Concrètement, la place des femmes dans l’informatique a progressé sensiblement au cours des décennies 1970 et 1980. Depuis la tendance s’est inversée. Je pose notamment deux questions dans cet ouvrage : Qu’y a-t-il de si masculin en informatique ? D’où vient ce retournement de situation autour des années 1980 ?
- Avez-vous des éléments de réponse et peut-on s’attendre à une amélioration concernant l’inclusion des femmes dans le numérique ?
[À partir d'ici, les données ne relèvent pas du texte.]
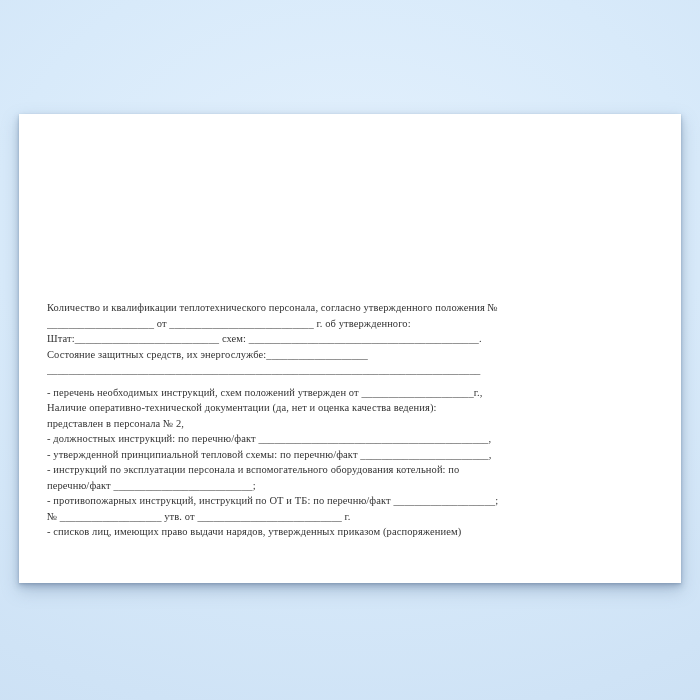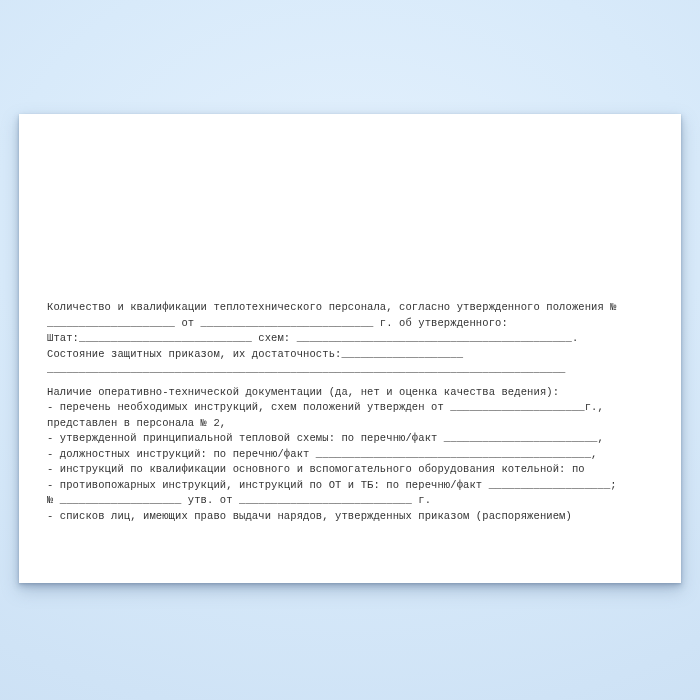--- a/index.html
+++ b/index.html
@@ -6,21 +6,21 @@
     margin: 0;
     padding: 0;
   }
   .scene {
     position: relative;
     width: 700px;
     height: 700px;
     overflow: hidden;
     background: radial-gradient(120% 95% at 50% 32%,
                 #e4f1fd 0%, #d8eafa 42%, #cfe3f6 75%, #c9def2 100%);
-    font-family: Liberation Mono, monospace;
+    font-family: Liberation Serif, serif;
   }
   .paper {
     position: absolute;
     left: 19px;
     top: 114px;
     width: 662px;
     height: 469px;
     background: #ffffff;
     box-shadow: 0 3px 6px rgba(103, 126, 158, 0.45),
                 0 7px 16px rgba(103, 126, 158, 0.38),
@@ -48,31 +48,32 @@
 <body>
 
 <div class="scene">
   <div class="paper">
     <div class="doc-text">
 
       <div class="paragraph-1">
         <div class="doc-line">Количество и квалификации теплотехнического персонала, согласно утвержденного положения №</div>
         <div class="doc-line">____________________ от ___________________________ г. об утвержденного:</div>
         <div class="doc-line">Штат:___________________________ схем: ___________________________________________.</div>
-        <div class="doc-line">Состояние защитных приказом, их достаточность:___________________</div>
+        <div class="doc-line">Состояние защитных средств, их энергослужбе:___________________</div>
         <div class="doc-line">_________________________________________________________________________________</div>
       </div>
 
       <div class="paragraph-2">
+        <div class="doc-line">- перечень необходимых инструкций, схем положений утвержден от _____________________г.,</div>
         <div class="doc-line">Наличие оперативно-технической документации (да, нет и оценка качества ведения):</div>
-        <div class="doc-line">- перечень необходимых инструкций, схем положений утвержден от _____________________г.,</div>
         <div class="doc-line">представлен в персонала № 2,</div>
+        <div class="doc-line">- должностных инструкций: по перечню/факт ___________________________________________,</div>
         <div class="doc-line">- утвержденной принципиальной тепловой схемы: по перечню/факт ________________________,</div>
-        <div class="doc-line">- должностных инструкций: по перечню/факт ___________________________________________,</div>
-        <div class="doc-line">- инструкций по квалификации основного и вспомогательного оборудования котельной: по</div>
+        <div class="doc-line">- инструкций по эксплуатации персонала и вспомогательного оборудования котельной: по</div>
+        <div class="doc-line">перечню/факт __________________________;</div>
         <div class="doc-line">- противопожарных инструкций, инструкций по ОТ и ТБ: по перечню/факт ___________________;</div>
         <div class="doc-line">№ ___________________ утв. от ___________________________ г.</div>
         <div class="doc-line">- списков лиц, имеющих право выдачи нарядов, утвержденных приказом (распоряжением)</div>
       </div>
 
     </div>
   </div>
 </div>
 
 </body></html>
Isabelle Collet : Quand on regarde les chiffres de près*, on constate que le nombre de femmes dans les filières d’enseignement supérieurs dédiées au numérique a peu évolué entre 1985 et 2010 alors que, dans le même temps, le nombre d’hommes dans ces filières a été multiplié par trois. Il n’y a pas « une » seule et unique explication à ce changement à la fin des années 1980. On peut évoquer une « revanche » des hommes, la force des réseaux de socialisation (comme si les femmes ne savaient pas aller boire des bières !), l’inertie de l’écosystème…
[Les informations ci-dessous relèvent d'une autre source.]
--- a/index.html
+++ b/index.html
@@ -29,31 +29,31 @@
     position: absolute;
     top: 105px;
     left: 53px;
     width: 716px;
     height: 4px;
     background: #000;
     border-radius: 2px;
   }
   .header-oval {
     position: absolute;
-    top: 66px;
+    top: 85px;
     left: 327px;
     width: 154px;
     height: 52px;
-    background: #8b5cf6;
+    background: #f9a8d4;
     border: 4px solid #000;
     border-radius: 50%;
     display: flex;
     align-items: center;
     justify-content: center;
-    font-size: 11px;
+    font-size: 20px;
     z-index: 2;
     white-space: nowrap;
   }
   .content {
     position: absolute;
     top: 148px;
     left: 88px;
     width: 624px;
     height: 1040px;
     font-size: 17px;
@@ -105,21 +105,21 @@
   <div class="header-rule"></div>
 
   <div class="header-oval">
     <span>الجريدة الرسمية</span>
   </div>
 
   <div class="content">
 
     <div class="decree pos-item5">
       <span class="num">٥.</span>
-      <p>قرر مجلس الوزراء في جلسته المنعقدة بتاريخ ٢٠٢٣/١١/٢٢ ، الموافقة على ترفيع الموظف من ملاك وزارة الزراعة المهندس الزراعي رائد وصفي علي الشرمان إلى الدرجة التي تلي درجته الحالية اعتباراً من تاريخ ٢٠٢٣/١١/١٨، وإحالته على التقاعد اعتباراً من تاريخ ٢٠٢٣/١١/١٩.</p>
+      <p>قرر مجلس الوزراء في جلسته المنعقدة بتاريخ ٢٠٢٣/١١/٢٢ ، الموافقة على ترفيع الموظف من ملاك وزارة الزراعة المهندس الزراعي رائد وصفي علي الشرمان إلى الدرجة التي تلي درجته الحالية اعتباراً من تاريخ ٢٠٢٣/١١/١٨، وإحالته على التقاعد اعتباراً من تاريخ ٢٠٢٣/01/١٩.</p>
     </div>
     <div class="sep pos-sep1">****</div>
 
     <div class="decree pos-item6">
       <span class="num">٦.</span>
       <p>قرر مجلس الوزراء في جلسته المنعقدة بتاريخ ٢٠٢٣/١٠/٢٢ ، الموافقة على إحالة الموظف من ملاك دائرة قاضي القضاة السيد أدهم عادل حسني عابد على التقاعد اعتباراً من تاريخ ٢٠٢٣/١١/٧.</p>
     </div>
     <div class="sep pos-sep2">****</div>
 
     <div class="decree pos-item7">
Cependant, il y a plusieurs raisons d’être optimiste. Le milieu du numérique a changé et fait de l’inclusion des femmes une priorité. Cela prendra du temps car ce sont les mentalités qui doivent évoluer : quel que soit l’arsenal juridique mis en place, cela ne se fera pas du jour au lendemain. Dans ce domaine, les Etats-Unis ou la Norvège montrent la voie à suivre car, pour nous, le point de déclanchement, c’est maintenant. Si la dynamique qui se fait jour ici perdure, les choses peuvent évoluer concernant la place des femmes dans le numérique.